A conflict of interest about a research study exists when any part of the research study might be/is influenced by a secondary interest (such as financial gain or non-monetary benefit). Conflict of interest can affect the credibility of a research study, author, and the journal. Perceptions of an editor/author/reviewer about conflict of interest are as important as actual conflicts of interest.

Conflict of interest may arise due to financial relationship (such as employment, consultancies, rewards, and patents) or non-financial reasons such as personal relationships, academic competition, and intellectual beliefs.

Conflict of interest for Editor

Editor(s) and editorial staff members should recuse themselves from editorial decisions/judgments if they have conflicts of interest or relationships that pose potential conflicts related to articles under consideration. Editorial staff must not use information gained through working with manuscripts for private gain. Editors should publish regular disclosure statements about potential conflicts of interests related to the commitments of journal staff. Guest editors should follow these same procedures.

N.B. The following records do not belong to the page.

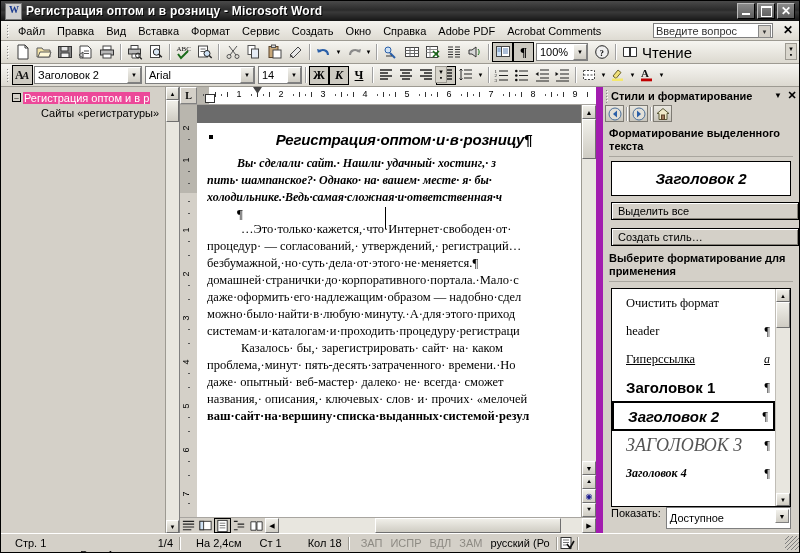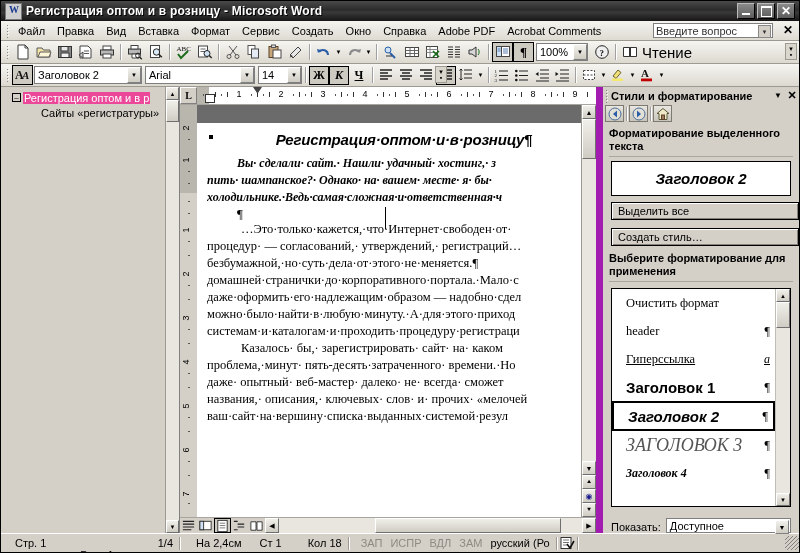"ваш·сайт·на·вершину·списка·выданных·сист" div { font-weight: none -> bold }
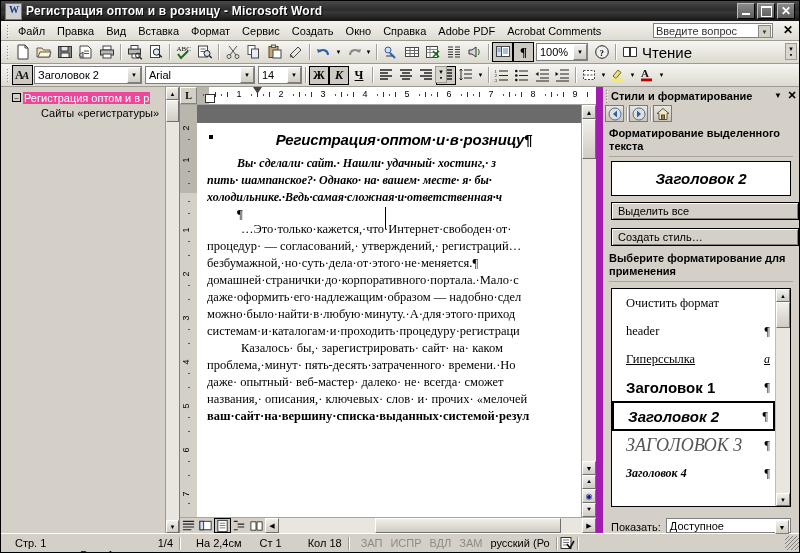"Показать:" .tp-show { align-items: flex-end -> flex-start }
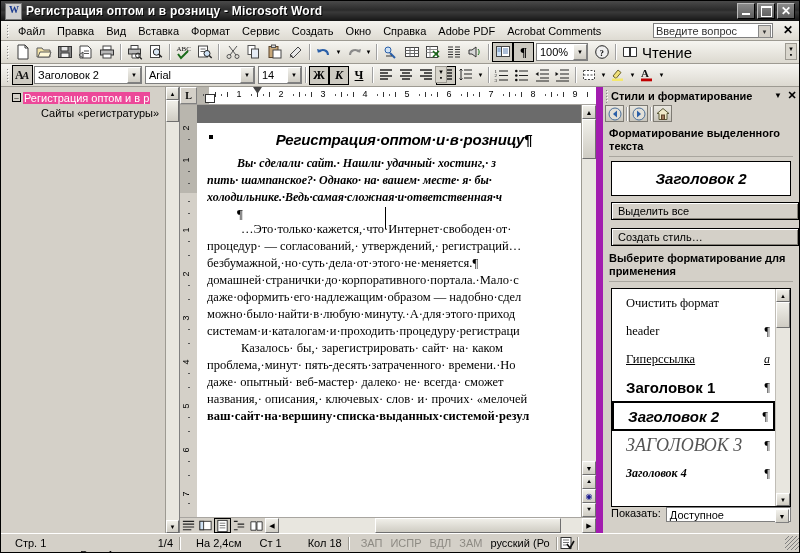"Доступное" .tp-show .sel-box { height: 15px -> 22px }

Conflict of interest for Reviewer

Reviewer(s) must declare any conflict of interest which may affect their review work e.g., in cases, they have received paper of a colleague or an intellectual opponent. In cases of conflict of interest, the reviewer(s) are requested to notify the editorial team of their inability to review a particular research paper.

Conflict of interest for Authors

All articles that are published in the journal will be accompanied by a conflict-of-interest disclosure statement, or a statement that the authors have replied that they have no conflicts of interest to declare.

All authors must privately disclose ‘ALL their potential conflicts of interest’ to the editors of the journal at the time of submission. These include all financial and non-financial interests and relationships, direct employment with a private sector entity (whether full or part-time), and service on private sector and non-profit boards and advisory panels, whether paid or unpaid. Authors should also disclose any conflict of interest that may have influenced either the conduct or the presentation of the research to the editors, including but not limited to close relationships with those who might be helped or hurt by the publication, academic interests and rivalries, and any personal, religious or political convictions relevant to the manuscript.